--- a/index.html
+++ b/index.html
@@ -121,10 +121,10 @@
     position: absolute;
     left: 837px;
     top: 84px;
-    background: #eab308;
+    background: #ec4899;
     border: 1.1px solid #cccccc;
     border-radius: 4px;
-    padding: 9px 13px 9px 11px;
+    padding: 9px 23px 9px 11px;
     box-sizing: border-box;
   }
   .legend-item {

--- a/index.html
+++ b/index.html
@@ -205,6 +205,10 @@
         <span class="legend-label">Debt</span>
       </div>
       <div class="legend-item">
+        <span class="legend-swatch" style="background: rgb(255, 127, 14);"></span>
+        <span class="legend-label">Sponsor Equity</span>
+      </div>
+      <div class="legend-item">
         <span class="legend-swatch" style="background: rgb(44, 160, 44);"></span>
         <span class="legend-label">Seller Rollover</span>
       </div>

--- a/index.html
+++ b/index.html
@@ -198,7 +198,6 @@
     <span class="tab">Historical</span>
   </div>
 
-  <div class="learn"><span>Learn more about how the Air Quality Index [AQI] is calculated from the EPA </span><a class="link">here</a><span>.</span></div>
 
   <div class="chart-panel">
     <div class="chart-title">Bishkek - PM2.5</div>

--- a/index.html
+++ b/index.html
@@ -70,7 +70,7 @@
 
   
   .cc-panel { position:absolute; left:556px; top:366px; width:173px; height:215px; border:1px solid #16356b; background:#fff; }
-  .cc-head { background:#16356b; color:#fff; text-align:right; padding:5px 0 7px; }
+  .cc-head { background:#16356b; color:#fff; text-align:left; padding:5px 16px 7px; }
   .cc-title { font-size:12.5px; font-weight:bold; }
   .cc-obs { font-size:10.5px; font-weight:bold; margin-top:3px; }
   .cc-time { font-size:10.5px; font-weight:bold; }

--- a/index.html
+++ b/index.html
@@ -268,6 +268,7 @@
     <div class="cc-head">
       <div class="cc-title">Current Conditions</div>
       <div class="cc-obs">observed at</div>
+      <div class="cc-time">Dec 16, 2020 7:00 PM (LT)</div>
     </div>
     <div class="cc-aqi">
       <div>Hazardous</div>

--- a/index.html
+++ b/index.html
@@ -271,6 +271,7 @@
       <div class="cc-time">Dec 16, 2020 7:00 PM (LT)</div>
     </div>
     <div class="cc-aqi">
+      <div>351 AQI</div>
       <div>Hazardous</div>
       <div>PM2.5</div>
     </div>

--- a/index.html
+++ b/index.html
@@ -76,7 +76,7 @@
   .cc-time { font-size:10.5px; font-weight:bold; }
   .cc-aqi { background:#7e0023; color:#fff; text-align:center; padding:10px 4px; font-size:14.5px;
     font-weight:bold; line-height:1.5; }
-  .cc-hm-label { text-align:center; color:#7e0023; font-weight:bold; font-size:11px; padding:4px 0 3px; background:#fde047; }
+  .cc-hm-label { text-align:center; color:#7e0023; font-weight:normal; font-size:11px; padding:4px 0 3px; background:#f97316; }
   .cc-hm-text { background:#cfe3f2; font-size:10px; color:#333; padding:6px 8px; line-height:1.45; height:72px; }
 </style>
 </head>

Work task: The lines needed are those in the data above that hold the string "solid"; copy each of them.

Worked solution:
     border: 1.1px solid #cccccc;
   .cc-panel { position:absolute; left:556px; top:366px; width:173px; height:215px; border:1px solid #16356b; background:#fff; }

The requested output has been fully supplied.